In the material below, find every line containing "span" and copy that line.

---------- Provided data ----------

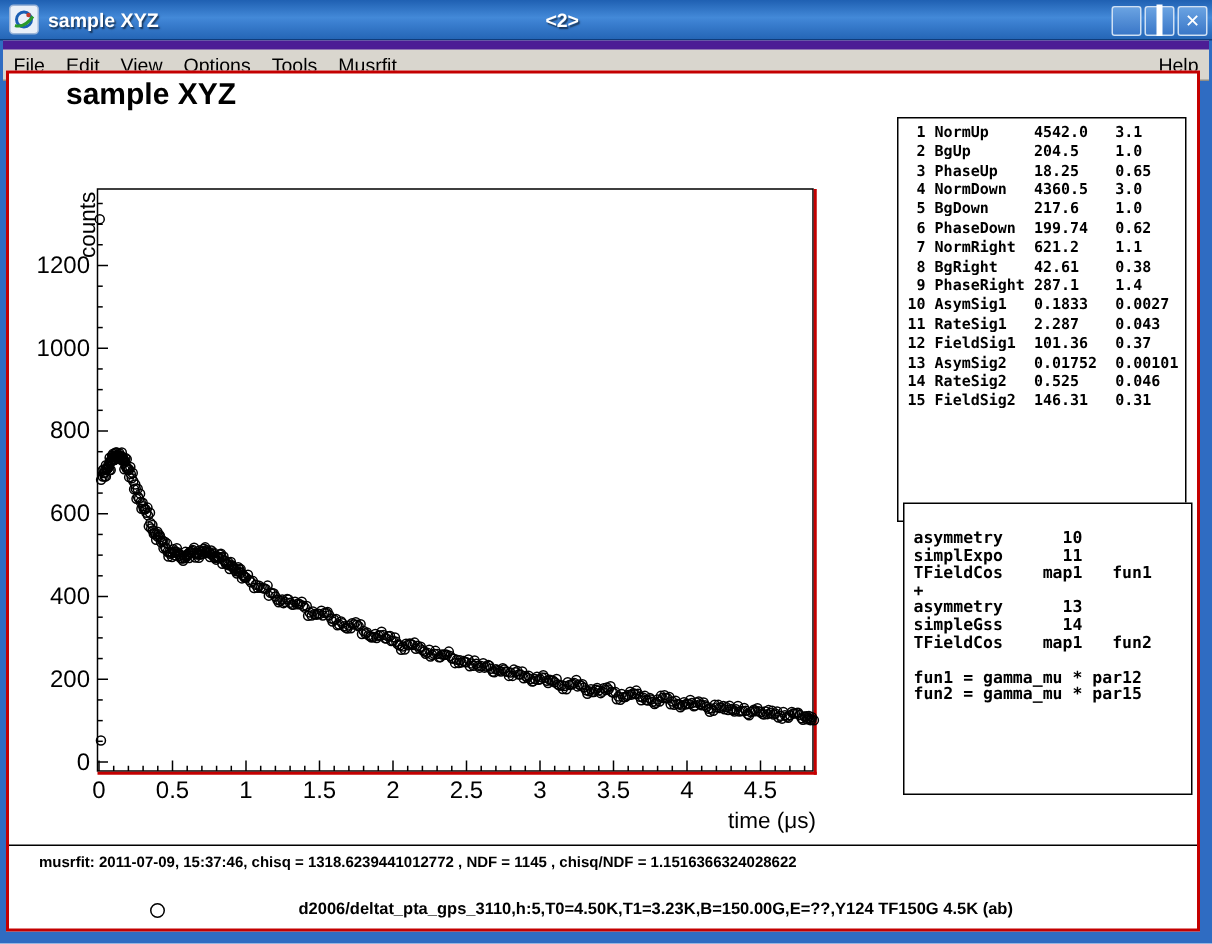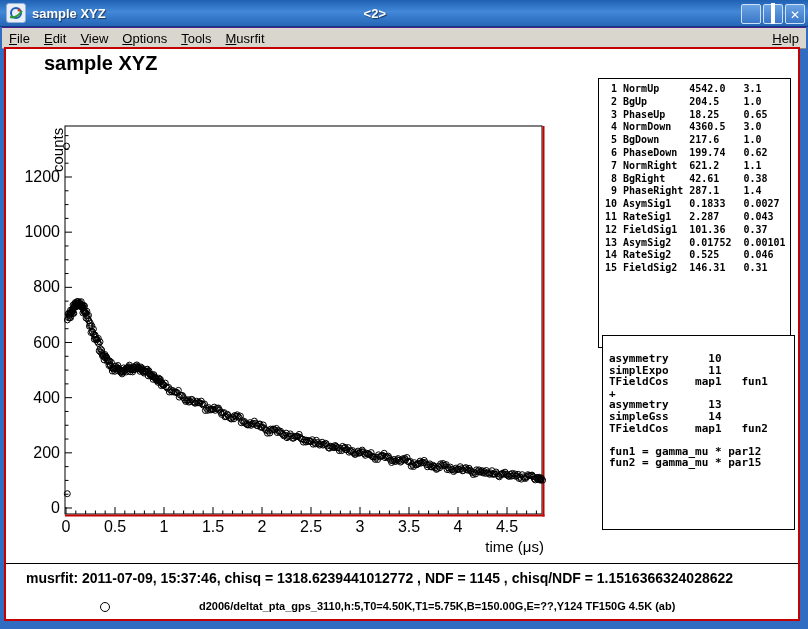--- a/index.html
+++ b/index.html
@@ -22,7 +22,7 @@
   .g-close{color:#fff;font-weight:bold;font-size:12px;line-height:12px;font-family:"DejaVu Sans",sans-serif;}
   
   .menubar{position:absolute;top:27px;left:2px;right:2px;height:20px;background:#d9d6ce;
-    border-top:1px solid #4c1d95;border-bottom:1px solid #8f8d86;
+    border-top:6px solid #4c1d95;border-bottom:1px solid #8f8d86;
     display:flex;align-items:center;font-size:13px;color:#000;}
   .menu-item{padding:1px 7px;cursor:default;}
   .menu-item .ul{text-decoration:underline;}

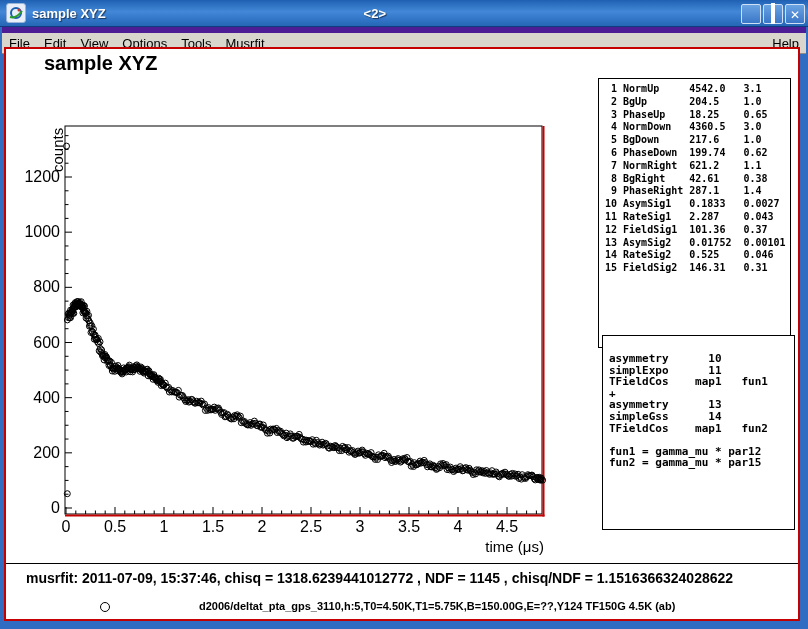--- a/index.html
+++ b/index.html
@@ -40,7 +40,7 @@
   .box-theory{left:596px;top:286px;width:193px;height:195px;padding:17px 0 0 6px;font-size:11px;}
   .tline{line-height:11.6px;min-height:11.6px;}
   .legend-divider{position:absolute;left:0;right:0;top:514px;border-top:1px solid #000;}
-  .status-line{position:absolute;left:20px;top:521px;font-size:14px;font-weight:bold;color:#000;}
+  .status-line{position:absolute;left:20px;top:521px;font-size:10px;font-weight:bold;color:#000;}
   .legend-row{position:absolute;left:0;right:0;top:550px;height:16px;}
   .legend-marker{position:absolute;left:94px;top:3px;width:8px;height:8px;border:1.5px solid #000;
     border-radius:50%;background:#fff;}

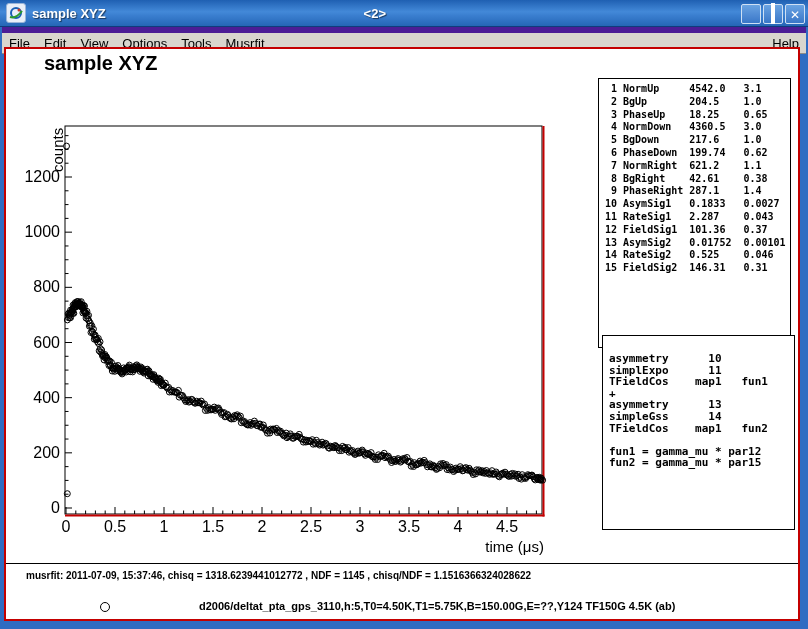--- a/index.html
+++ b/index.html
@@ -761,7 +761,7 @@
 
     <div class="legend-row">
       <span class="legend-marker"></span>
-      <span class="legend-text">d2006/deltat_pta_gps_3110,h:5,T0=4.50K,T1=5.75K,B=150.00G,E=??,Y124 TF150G 4.5K (ab)</span>
+      <span class="legend-text">d2006/deltat_pta_gps_3110,h:5,T0=4.50K,T1=3.23K,B=150.00G,E=??,Y124 TF150G 4.5K (ab)</span>
     </div>
   </div>
 </div>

----------

▶ Your solution:
       <span class="legend-marker"></span>
-      <span class="legend-text">d2006/deltat_pta_gps_3110,h:5,T0=4.50K,T1=5.75K,B=150.00G,E=??,Y124 TF150G 4.5K (ab)</span>
+      <span class="legend-text">d2006/deltat_pta_gps_3110,h:5,T0=4.50K,T1=3.23K,B=150.00G,E=??,Y124 TF150G 4.5K (ab)</span>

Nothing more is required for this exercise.